Too much powder under the eyes accelerates creasing and draws attention to lines rather than minimising them. The skin in this area is thinner, more delicate and behaves differently to the rest of the face, especially as we get older, when it holds less moisture and loses a little of its natural elasticity. Piling powder on top of concealer in the hope of setting it firmly doesn't solve the problem. More often, it creates a new one by midday.
If you need to set concealer here, use the smallest possible amount - truly minimal - and press it in very gently with a fingertip or a soft brush. In many cases, skipping powder under the eyes altogether and allowing the concealer to remain slightly more natural will give you a better result for longer. It feels counterintuitive if you've always set everything. But try it, and watch what your skin does with a full day ahead of it.
When to Powder
Powder should be used when it's serving a purpose, not as a habitual final step.
If your makeup is sitting well and your skin looks balanced, leave it. There's no rule that says every routine ends with powder as that's a convention, not a requirement. If shine is building through the centre of the face, or coverage is moving around the nose or chin, then apply a small amount precisely where it's needed. Not everywhere. Not as reassurance.
This approach also means you use less product overall, which keeps skin looking fresher for longer and gives your routine a lightness that suits almost every season but especially warmer months, when skin is working harder and breathing matters more.
Re-Powdering During the Day
This is where technique makes the most noticeable difference and where the most common mistakes happen.
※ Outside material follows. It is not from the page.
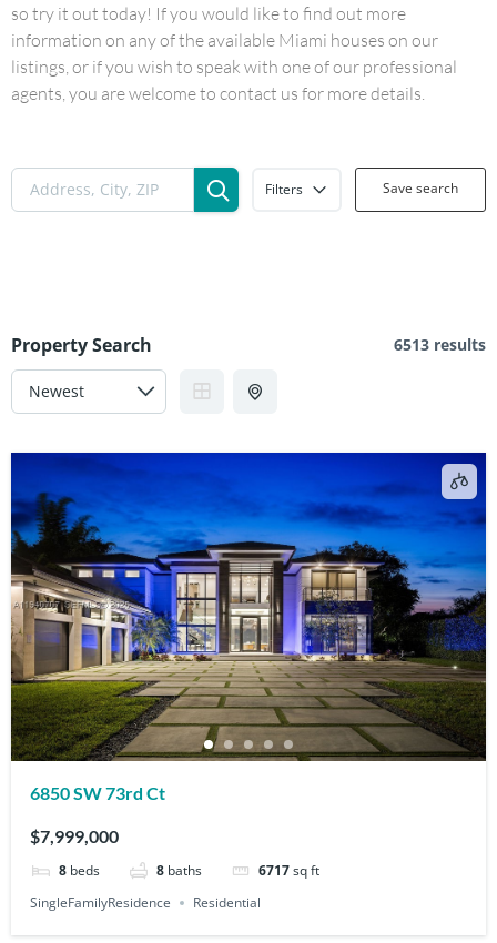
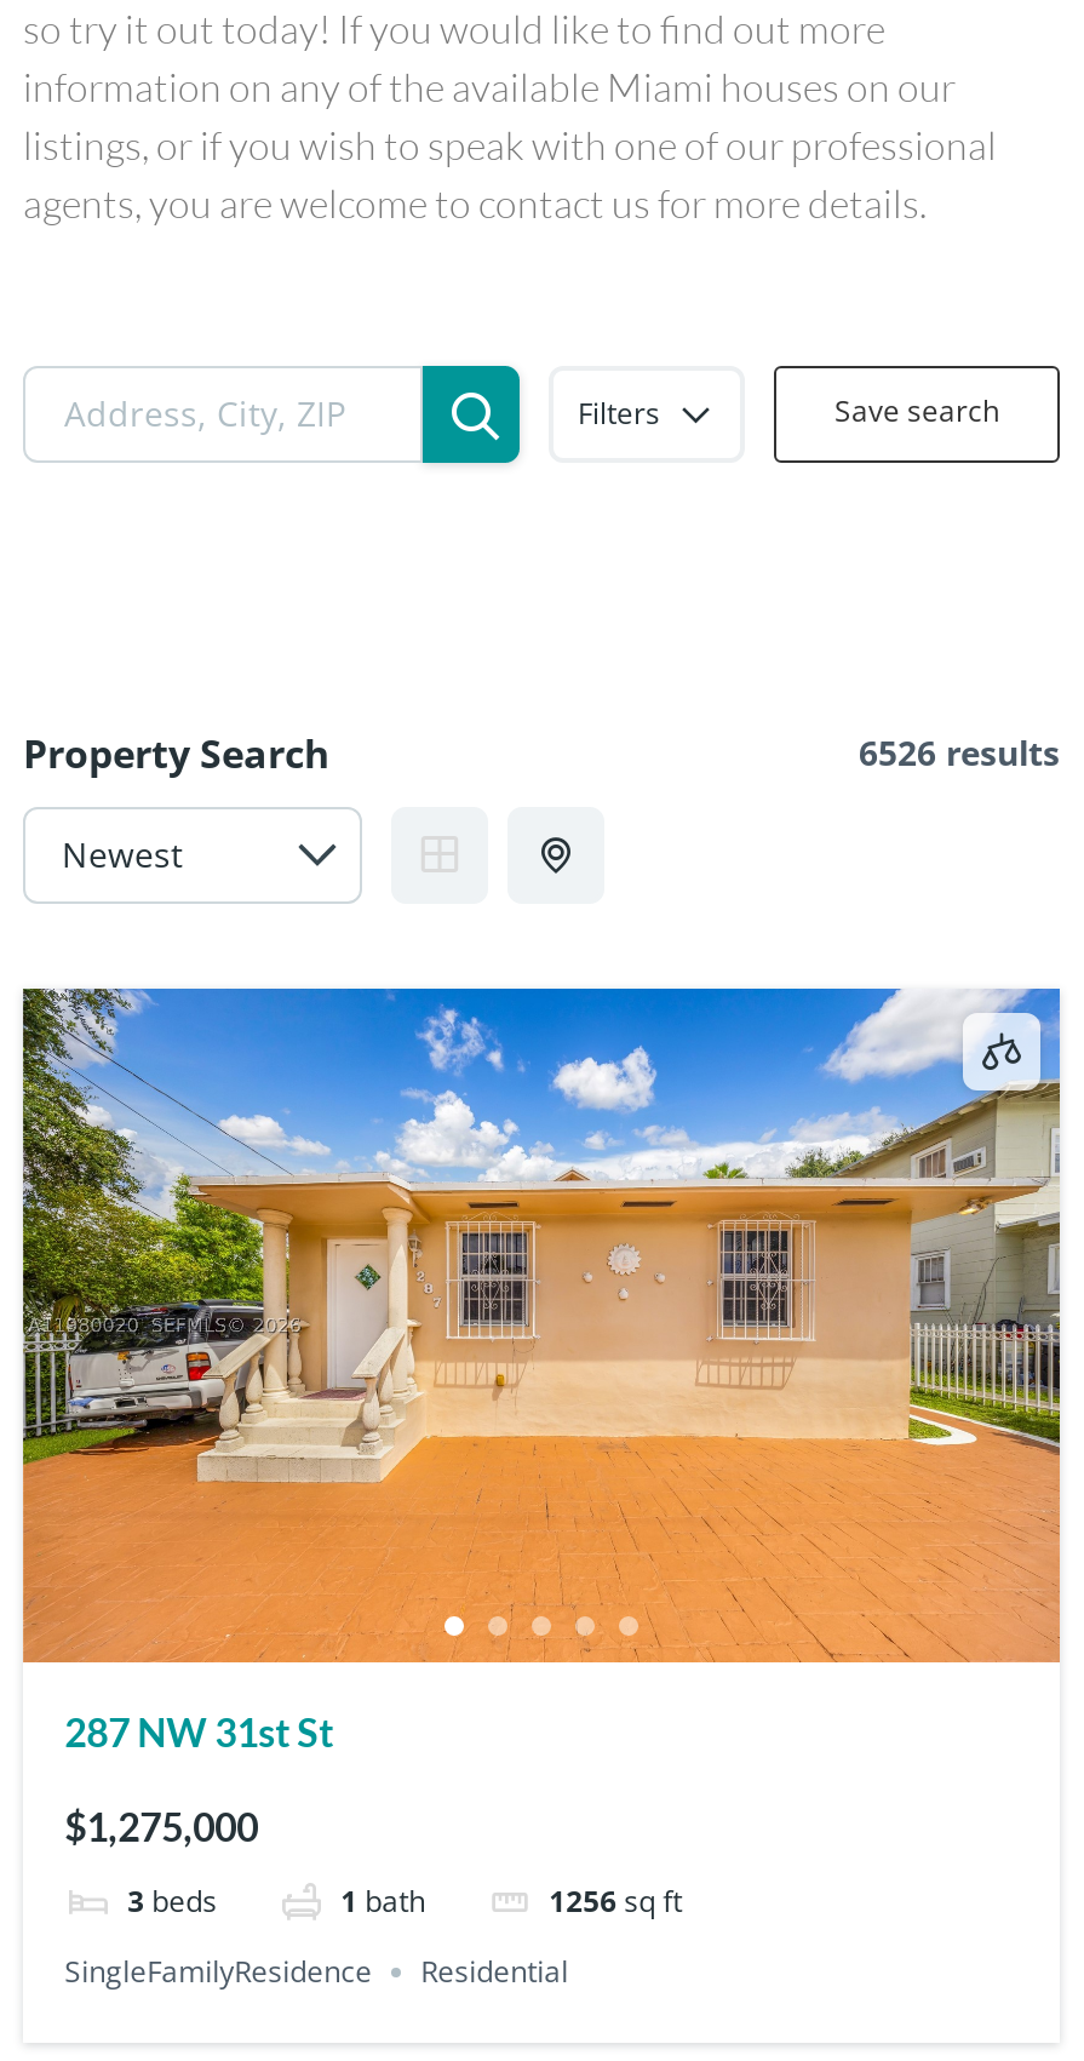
[394,334,486,355] 6513 results -> [859,729,1060,775] 6526 results
[10,452,487,803] [image] | 6850 SW 73rd Ct -> [21,986,1062,1754] [image] | 287 NW 31st St
[30,825,119,846] $7,999,000 -> [64,1802,258,1848] $1,275,000
[59,861,320,880] 8 beds | 8 baths | 6717 sq ft -> [127,1880,682,1921] 3 beds | 1 bath | 1256 sq ft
Long summer days, outdoor events, warm offices, exercise, the kind of persistent heat that comes with menopause and arrives with very little warning: all of these create moisture on the skin. The instinct when makeup starts to look tired is to reach for powder and apply it directly. Resist this.
Applying powder over a sweaty or damp skin surface causes it to clump. It sits unevenly, looks heavy and can emphasise texture in a way that draws the eye rather than smoothing it. The makeup ends up looking worse than it did before you intervened.
Instead: blot first. A tissue, a blotting paper, even a clean corner of fabric pressed gently against the skin to absorb excess moisture. Then, once the surface is dry, apply a small amount of powder only where it's needed. This two-step habit - blot, then powder - is one of the simplest techniques for keeping makeup looking considered throughout a full day, whatever that day asks of you.
Keep It Light
Powder should never announce itself.
You're not covering the skin. You're refining it by making the smallest, most targeted adjustments to help everything else hold and perform. A small amount, pressed in, then stopped. That's the whole brief.
The goal is skin that looks like you walked in looking this way. Effortless, balanced and entirely your own. Powder, used well, gets you there quietly and stays completely out of the way.
That's exactly what a good supporting act should do.